> [WORK TO BE COMPLETED]: Give the data again word for word; drop the pictures.

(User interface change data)
=== Begin Enclosure ===
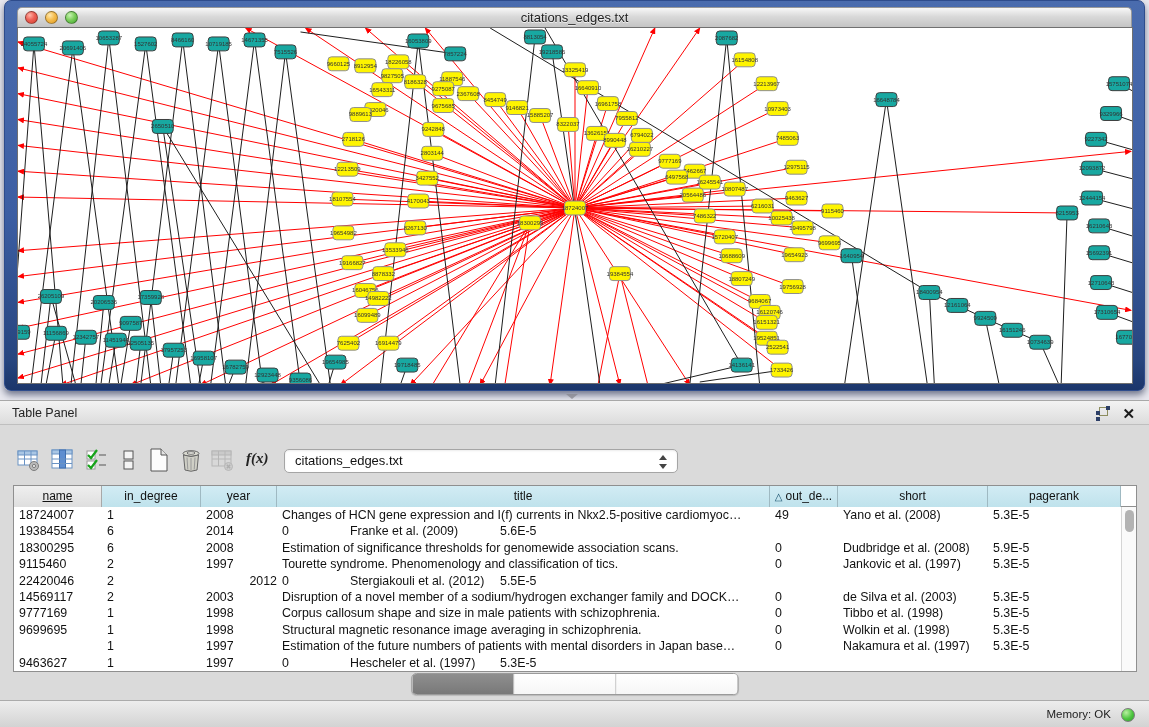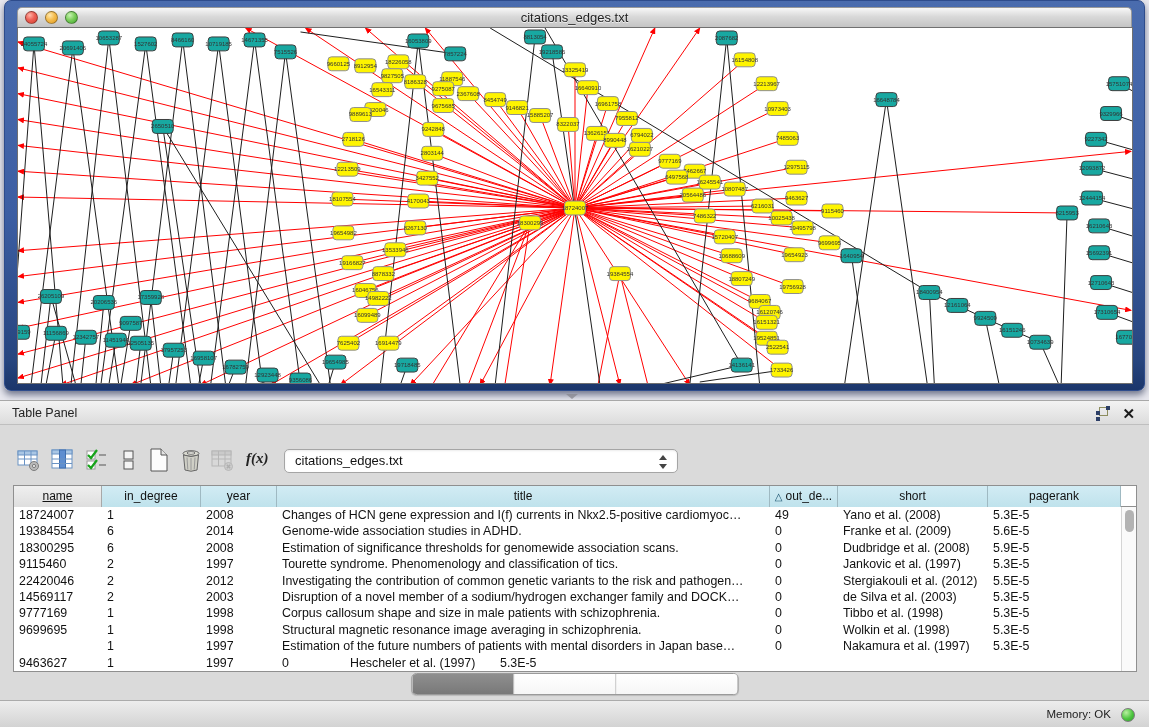"Genome-wide association studies in ADHD." div.td { html: <div>Genome-wide association studies in ADHD.</div> -> none }
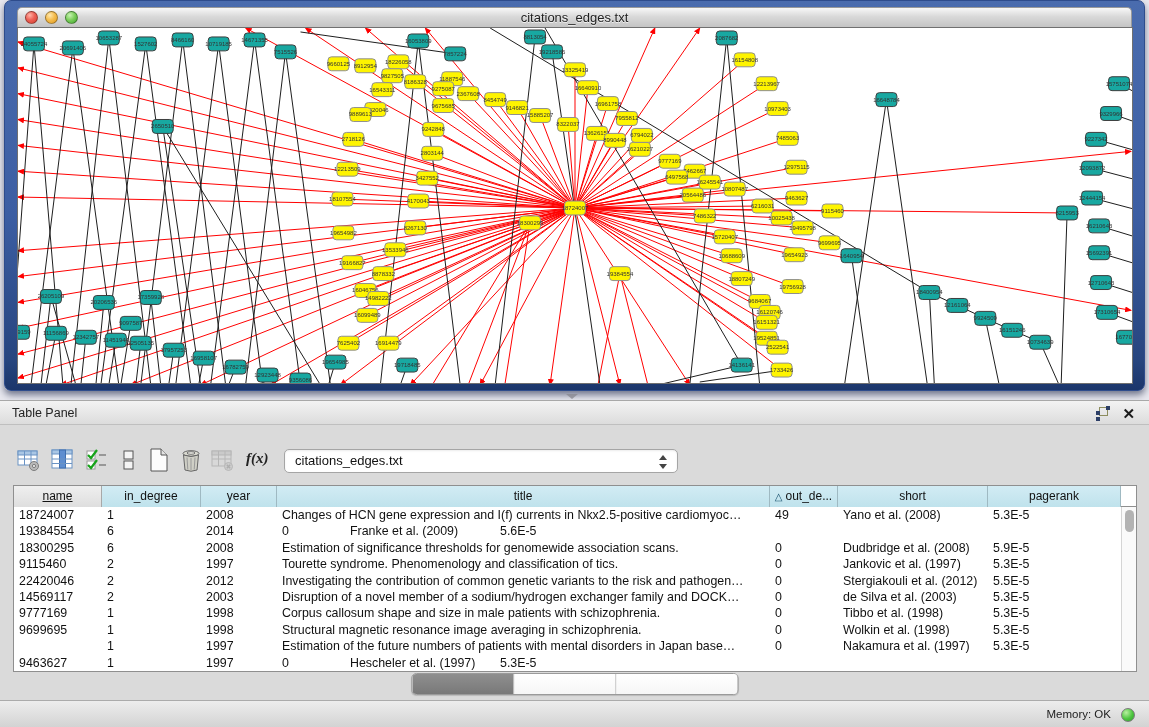"2012" div.td { text-align: none -> right }
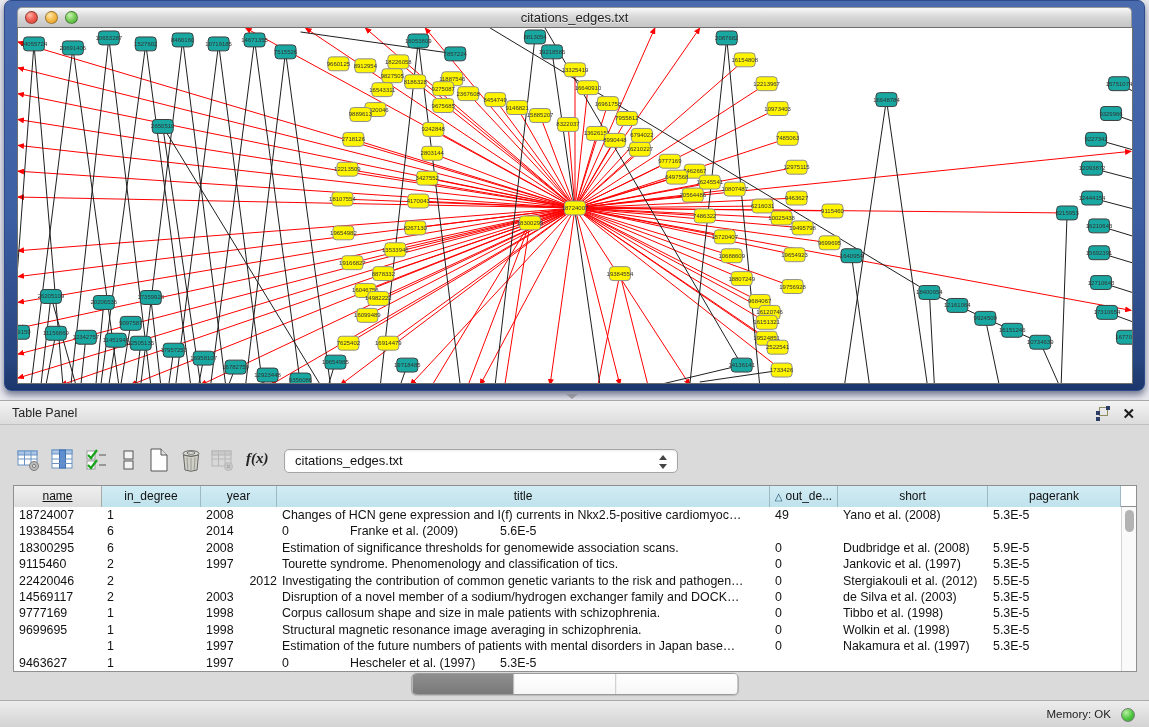"Investigating the contribution of common" div.td { html: <div>Investigating the contribution of common genetic variants to the risk and pathogen…</div> -> none }
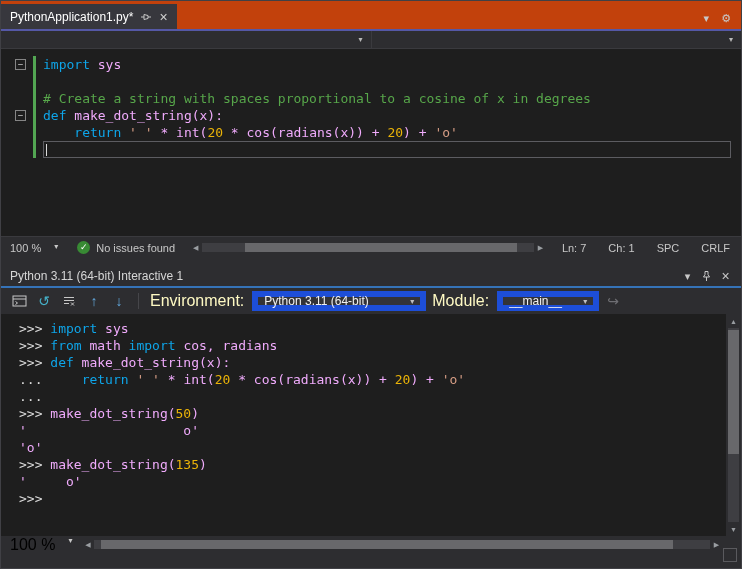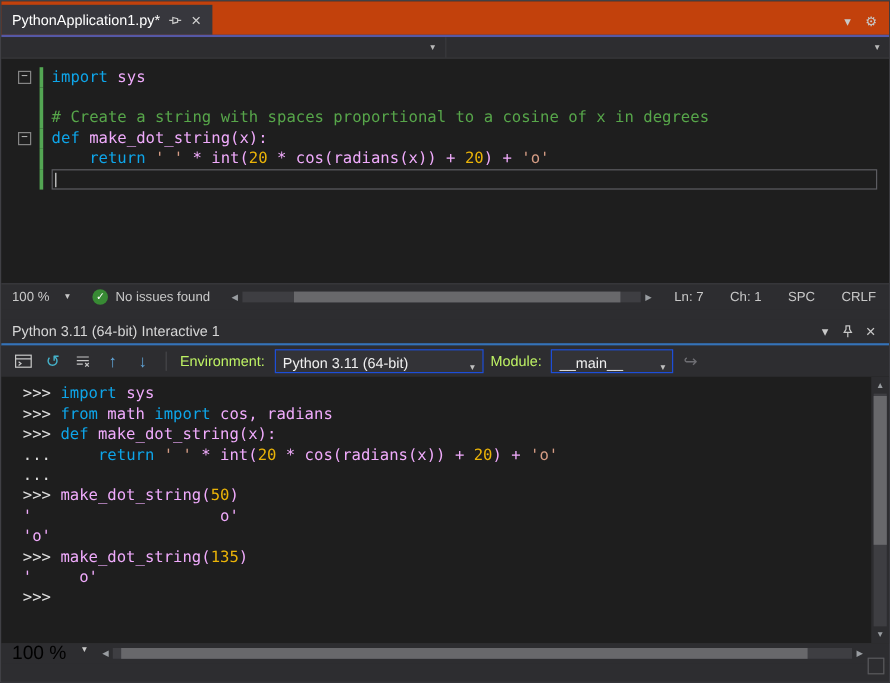"Environment:" .tlabel { color: #bef264 -> #fef9c3; font-size: 12px -> 16px }
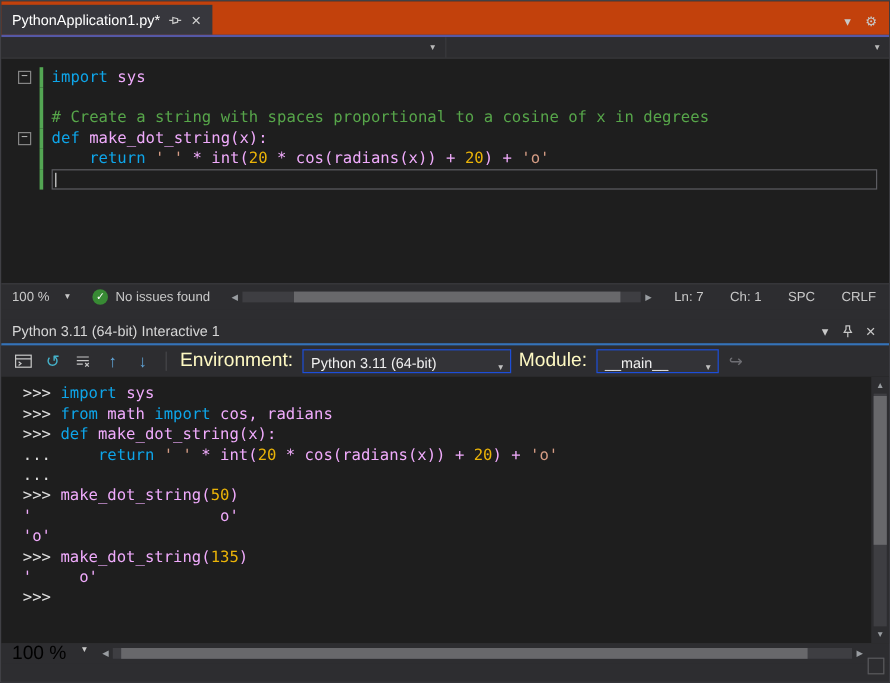"Python 3.11 (64-bit)" .combo { align-items: flex-end -> center; border: 1px solid #1d4ed8 -> 6px solid #1d4ed8 }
=== End Enclosure ===
> [SOLUTION]:
"Genome-wide association studies in ADHD." div.td { html: <div>Genome-wide association studies in ADHD.</div> -> none }
"2012" div.td { text-align: none -> right }
"Investigating the contribution of common" div.td { html: <div>Investigating the contribution of common genetic variants to the risk and pathogen…</div> -> none }
"Environment:" .tlabel { color: #bef264 -> #fef9c3; font-size: 12px -> 16px }
"Python 3.11 (64-bit)" .combo { align-items: flex-end -> center; border: 1px solid #1d4ed8 -> 6px solid #1d4ed8 }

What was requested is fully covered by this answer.